■ Exercise goal
Report the count, and only the count, of lines in the records that include the word "Night".

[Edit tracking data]

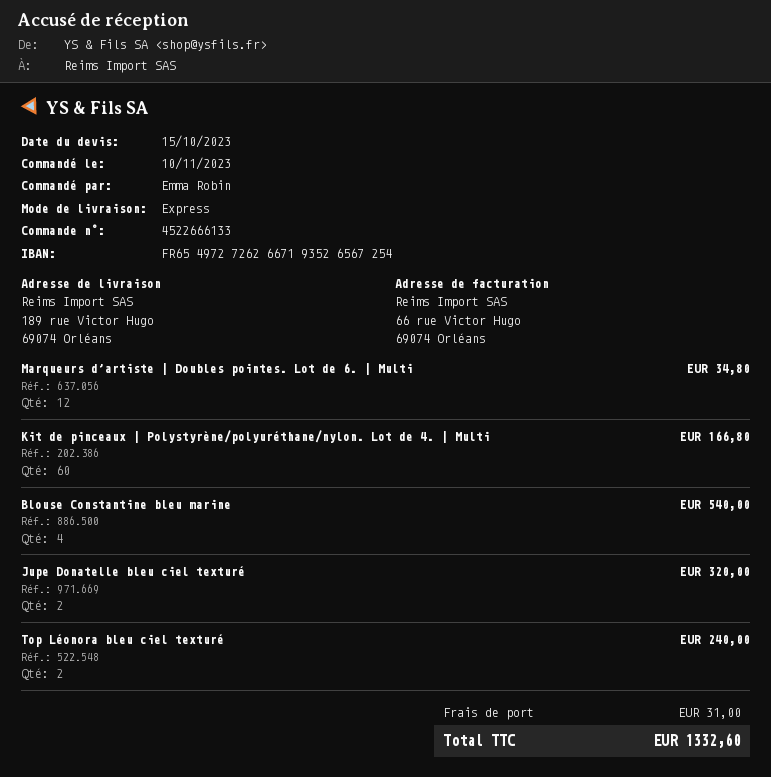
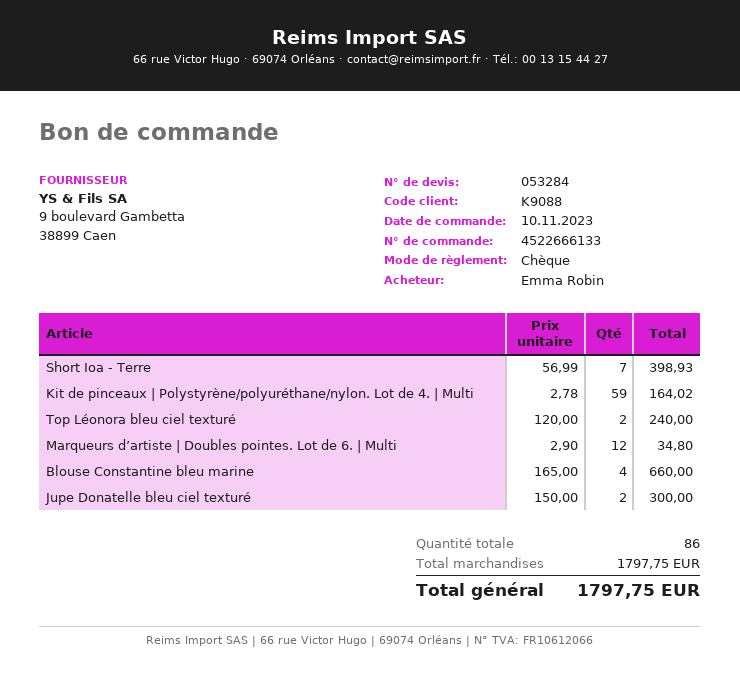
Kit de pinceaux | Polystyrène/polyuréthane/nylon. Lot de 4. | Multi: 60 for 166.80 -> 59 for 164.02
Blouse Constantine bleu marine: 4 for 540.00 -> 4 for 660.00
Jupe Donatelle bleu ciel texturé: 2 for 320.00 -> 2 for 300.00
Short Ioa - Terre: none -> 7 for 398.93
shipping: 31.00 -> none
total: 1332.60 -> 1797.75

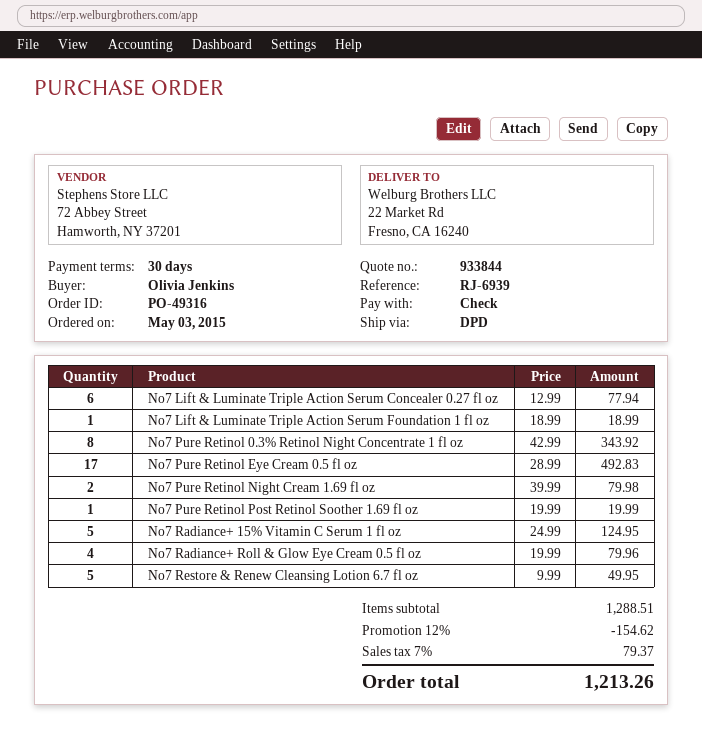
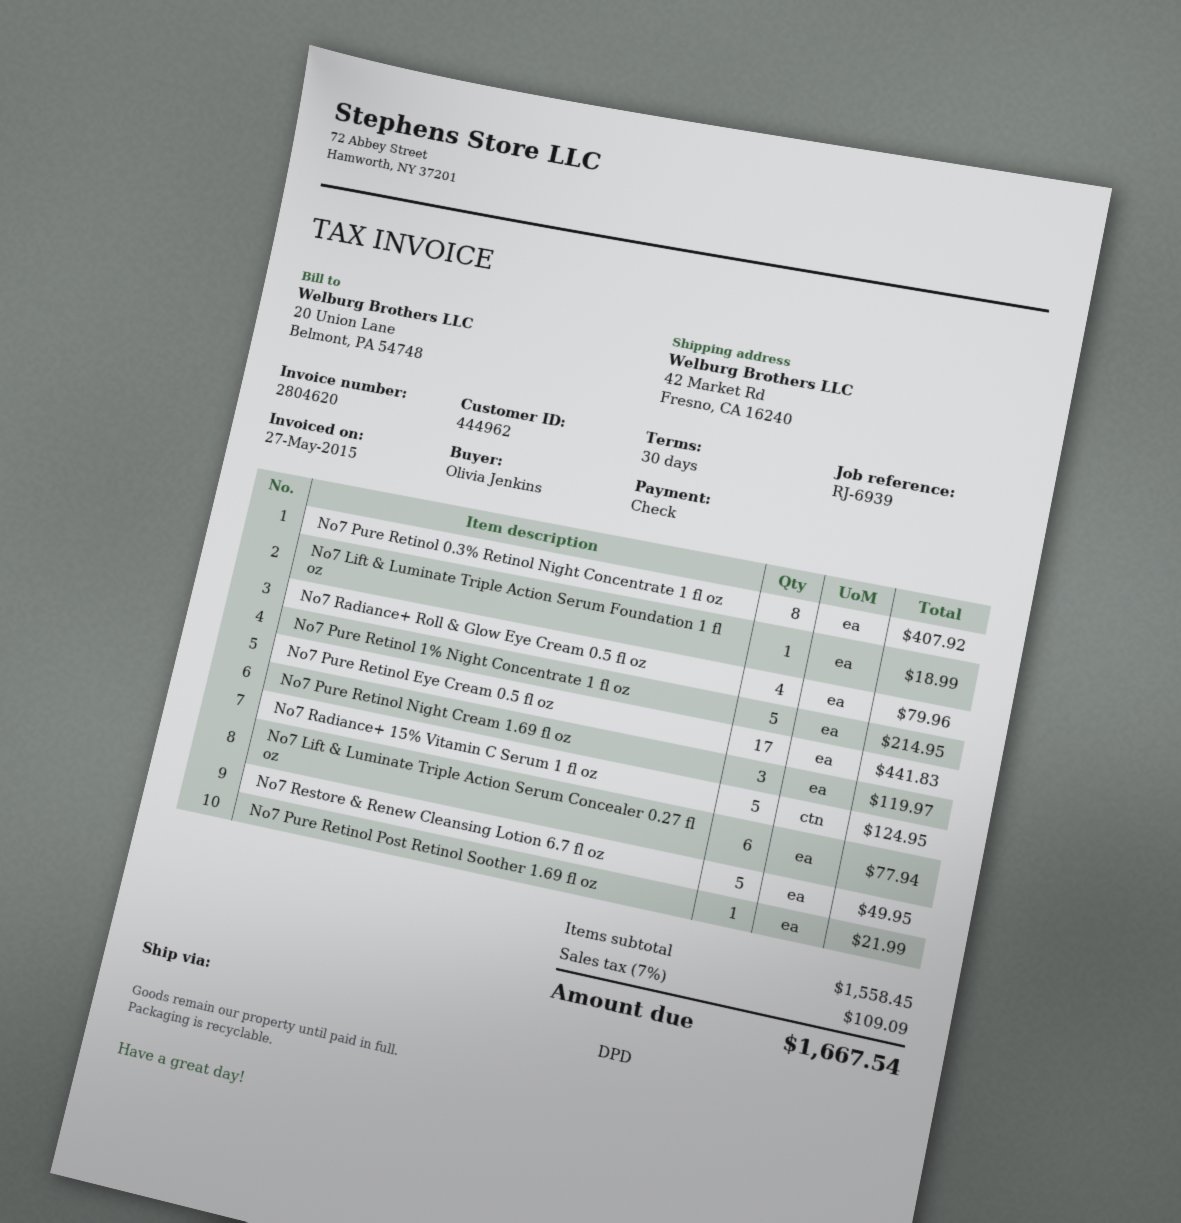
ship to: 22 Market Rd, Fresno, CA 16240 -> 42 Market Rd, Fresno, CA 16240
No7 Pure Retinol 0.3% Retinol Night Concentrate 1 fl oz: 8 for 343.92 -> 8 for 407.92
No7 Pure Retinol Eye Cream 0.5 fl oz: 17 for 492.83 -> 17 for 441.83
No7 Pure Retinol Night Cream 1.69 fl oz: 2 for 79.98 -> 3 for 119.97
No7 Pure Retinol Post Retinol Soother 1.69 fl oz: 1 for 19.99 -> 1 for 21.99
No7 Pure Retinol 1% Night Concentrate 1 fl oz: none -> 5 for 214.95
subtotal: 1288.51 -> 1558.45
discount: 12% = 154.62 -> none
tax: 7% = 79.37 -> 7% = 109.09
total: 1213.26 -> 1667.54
...
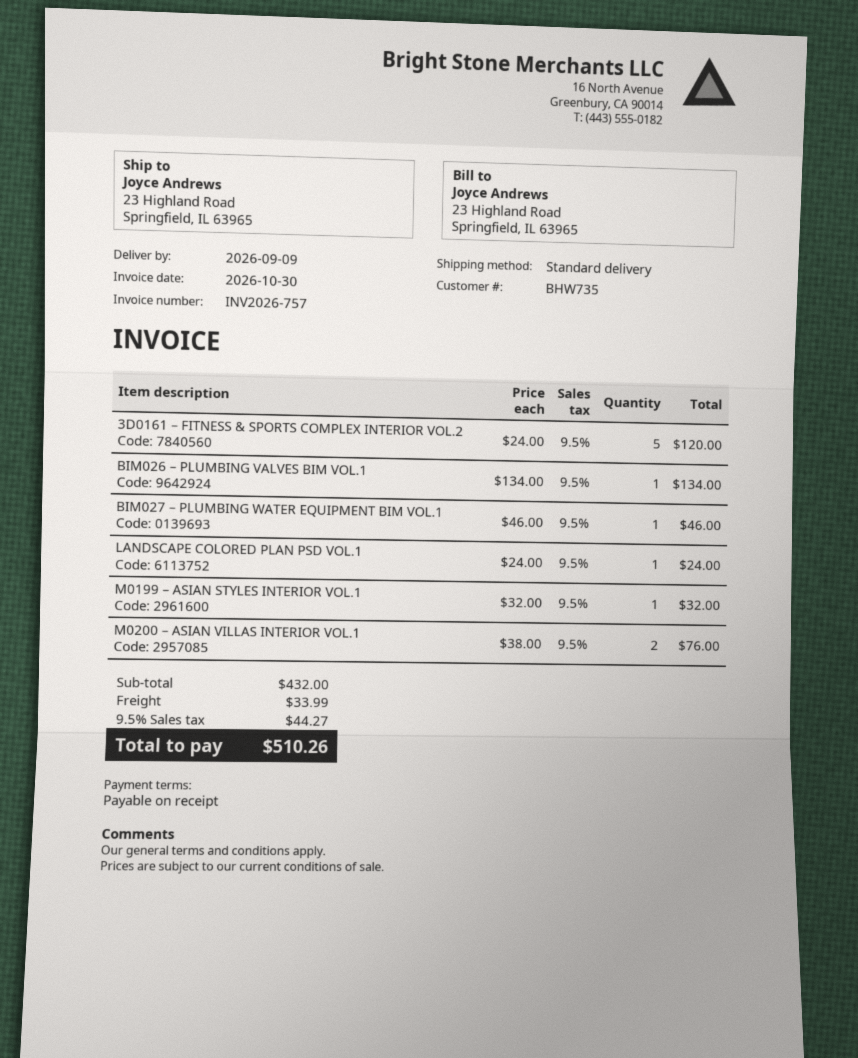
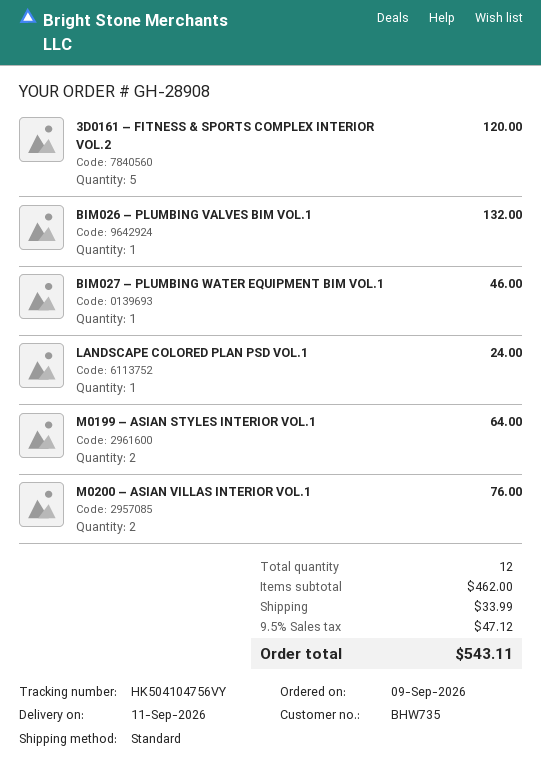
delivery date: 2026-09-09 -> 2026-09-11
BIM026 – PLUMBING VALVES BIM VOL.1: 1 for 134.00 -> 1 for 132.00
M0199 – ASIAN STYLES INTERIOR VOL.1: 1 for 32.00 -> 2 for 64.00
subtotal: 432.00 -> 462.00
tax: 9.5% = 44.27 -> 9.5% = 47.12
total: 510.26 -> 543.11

■ Exercise output
3